First, we're not out of the COVID woods yet – and there's broad consensus on both sides that we need to throw more money at the problem. We'll likely see the December COVID stimulus go through at or close to $1,400 per adult. That, combined with the $600 per adult payment processed in December and early January would add up to $2,000 per adult.
But federal spending won't stop there. Look to Congress to add to the spending in a variety of ways:
- Bailouts to major industry groups, such as airlines;
- Significant federal subsidies to state unemployment benefits;
- A variety of ‘green energy’ initiatives;
- As much pork to favored constituencies as they can manage to cram into the bills.
- Student debt forgiveness. Most versions of this particular project involve funding by a new wealth tax on the rich.
In the long run, big deficits weigh heavily on bond prices. Bond buyers have to price in the effects of future inflation, and therefore push yields for themselves up to compensate by bidding prices down.
On the plus side, the economy loves stimulus. And Democrats are generally more favorable to passing large direct stimulus payments to American taxpayers. This could be a plus for stocks in the short run – though perhaps more effective in the threat than in the execution. As former British Prime Minister Margaret Thatcher pointed out, eventually you run out of other peoples’ money.
How does the U.S. rank internationally with the Biden Tax Plan?
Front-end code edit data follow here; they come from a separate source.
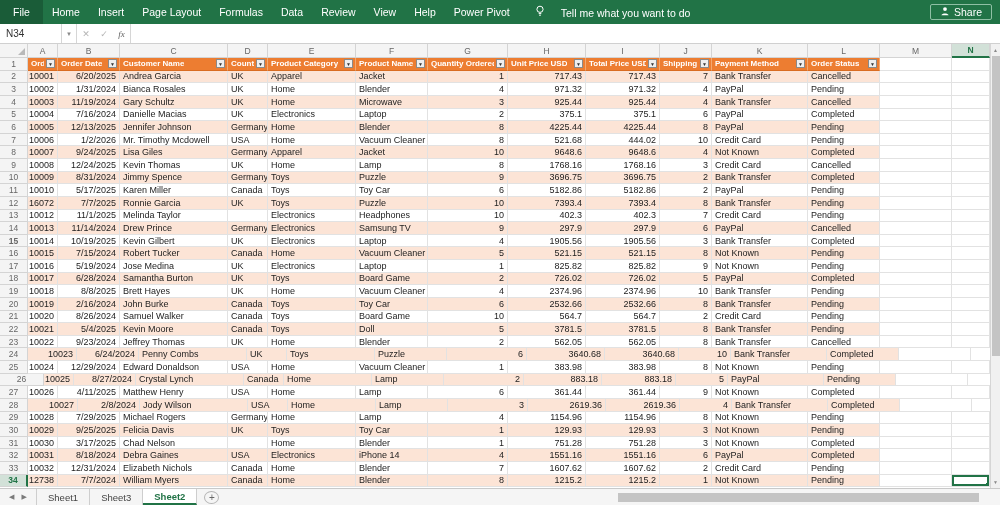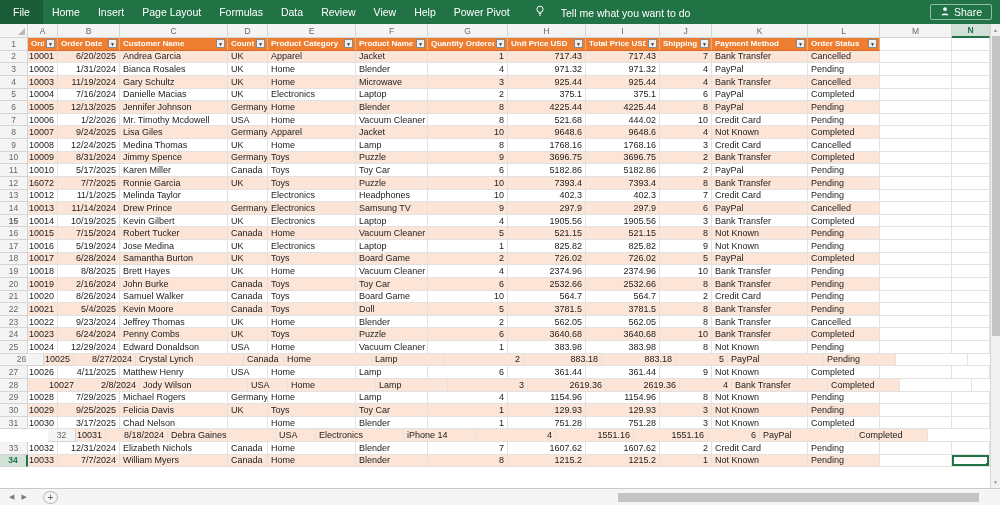"N34" div.formula-bar { html: none -> <div> <div>N34</div> <div>▼</div> <div>✕</div> <div>✓</div> <div>fx</div> <div></div> </div> }
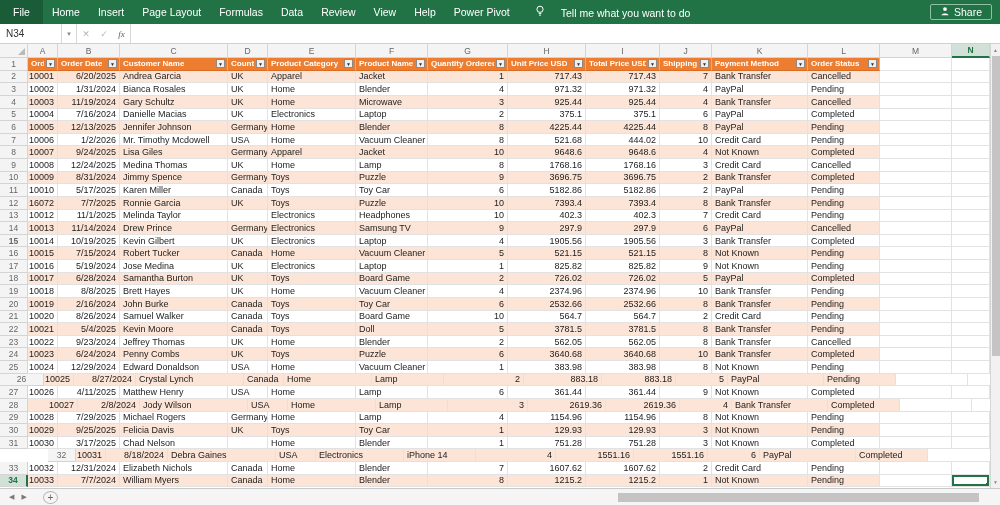"Medina Thomas" div.gc { text: Medina -> Kevin }
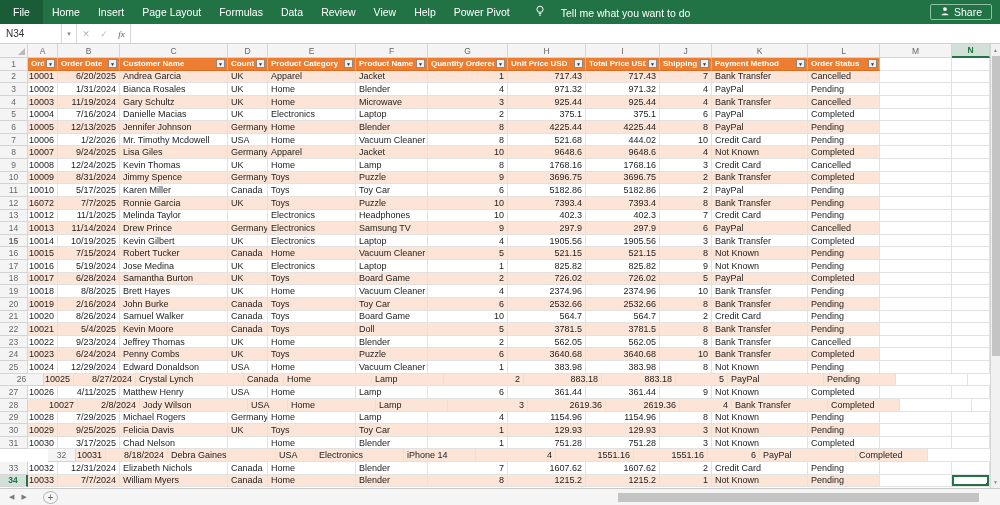"10023" div.gc { width: 30px -> 49px }
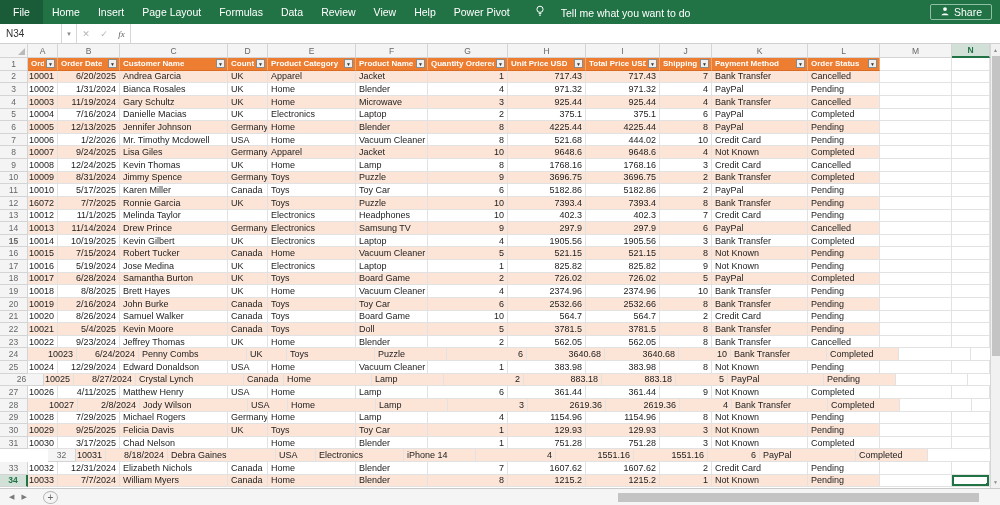"32" div.gc { margin-left: 48px -> none }
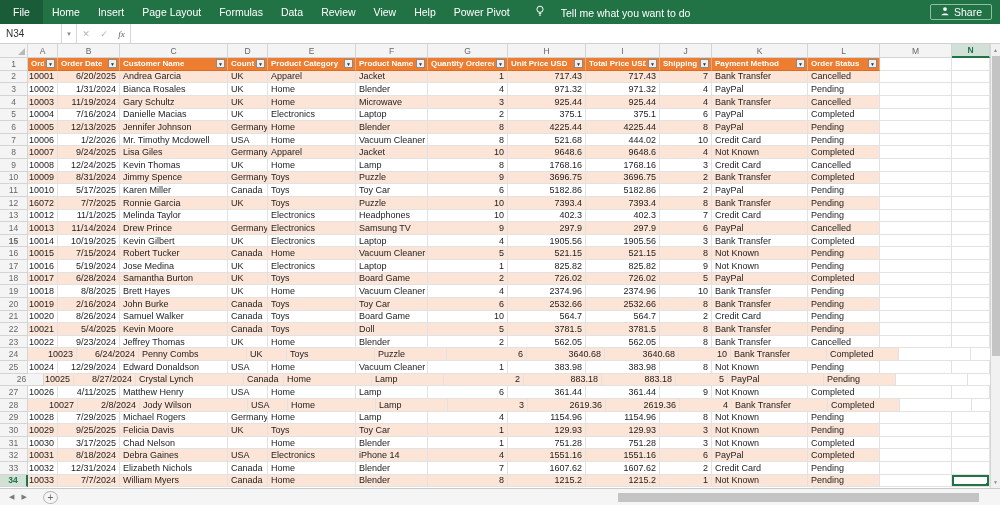"10033" div.gc { text: 10033 -> 12738 }
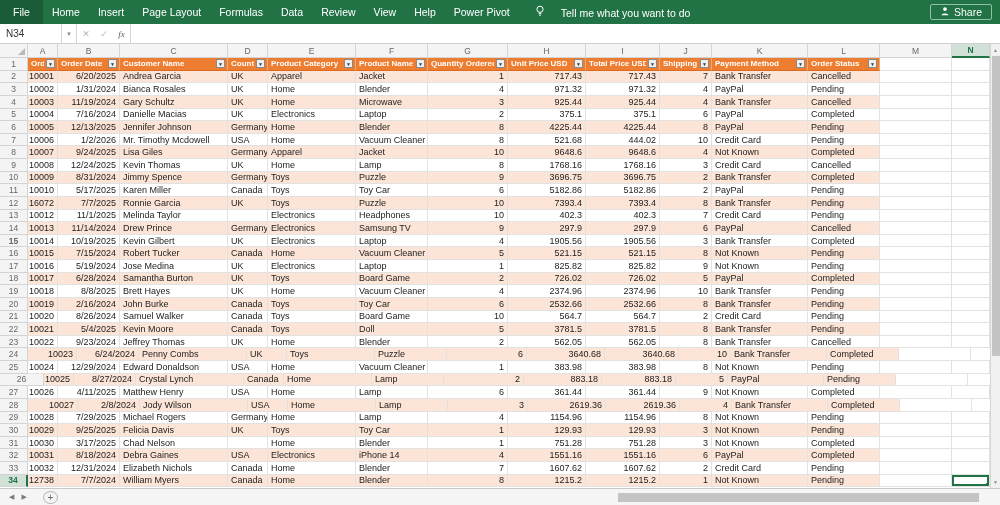"Sheet1" div.stabs { html: none -> <div> <div>Sheet1</div> <div>Sheet3</div> <div>Sheet2</div> </div> }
Image courtesy of TaxFoundation.Org
The Role of Gold in Your Portfolio
As usual, savvy investors are turning to gold and precious metals as a hedge against the coming market turmoil. Markets are already pricing in significant increases in government spending, deficits, and loose and inflationary monetary policy: Gold prices rose by 25%, and silver prices rose by 48% in 2020. Both are continuing to rise in the earliest days of 2021.
The government will have a much harder time tracking and taxing the growth and sale of physical gold than it does bank and Wall Street wirehouse transactions, which are electronically logged and available to government agencies.
Within IRAs, gold has another important advantage: IRA owners have the option to take distributions in gold rather than cash.
Related: Gold Vs. Silver - Which should you own in your portfolio?
Biden Tax Plan: What to Do Now
Now's the time to 'lock in' today's lower tax rates, and protect your portfolio from future tax increases and market volatility as stocks inevitably, if belatedly, adjust to the economic realities of higher taxes, higher inflation, higher interest rates, and reduced economic growth.
Some actions to consider:
- IRA conversions. Execute strategic conversions of IRA assets from traditional IRAs to Roth IRAs. Yes, you take a short-term tax hit. But that tax hit comes at today’s lower rates, not at tomorrow’s probable higher tax rates after Pelosi, Schumer and Biden have their crack at your hard-earned assets. Once assets are in a Roth, they grow tax-free, as long as they remain in the Roth for at least five years. They are also not subject to required minimum distributions.
- Diversify your portfolio. If you are heavily exposed to traditional retirement asset classes such as stocks and bonds, consider lightening your weighting and moving into alternative asset classes, including gold, other precious metals, real estate, and cryptocurrencies.
- Consider permanent life insurance strategies – especially if you earn too much to contribute to a Roth IRA. Cash value in properly-designed life insurance policies. For best results, try to pay any taxes due with assets from outside your retirement accounts.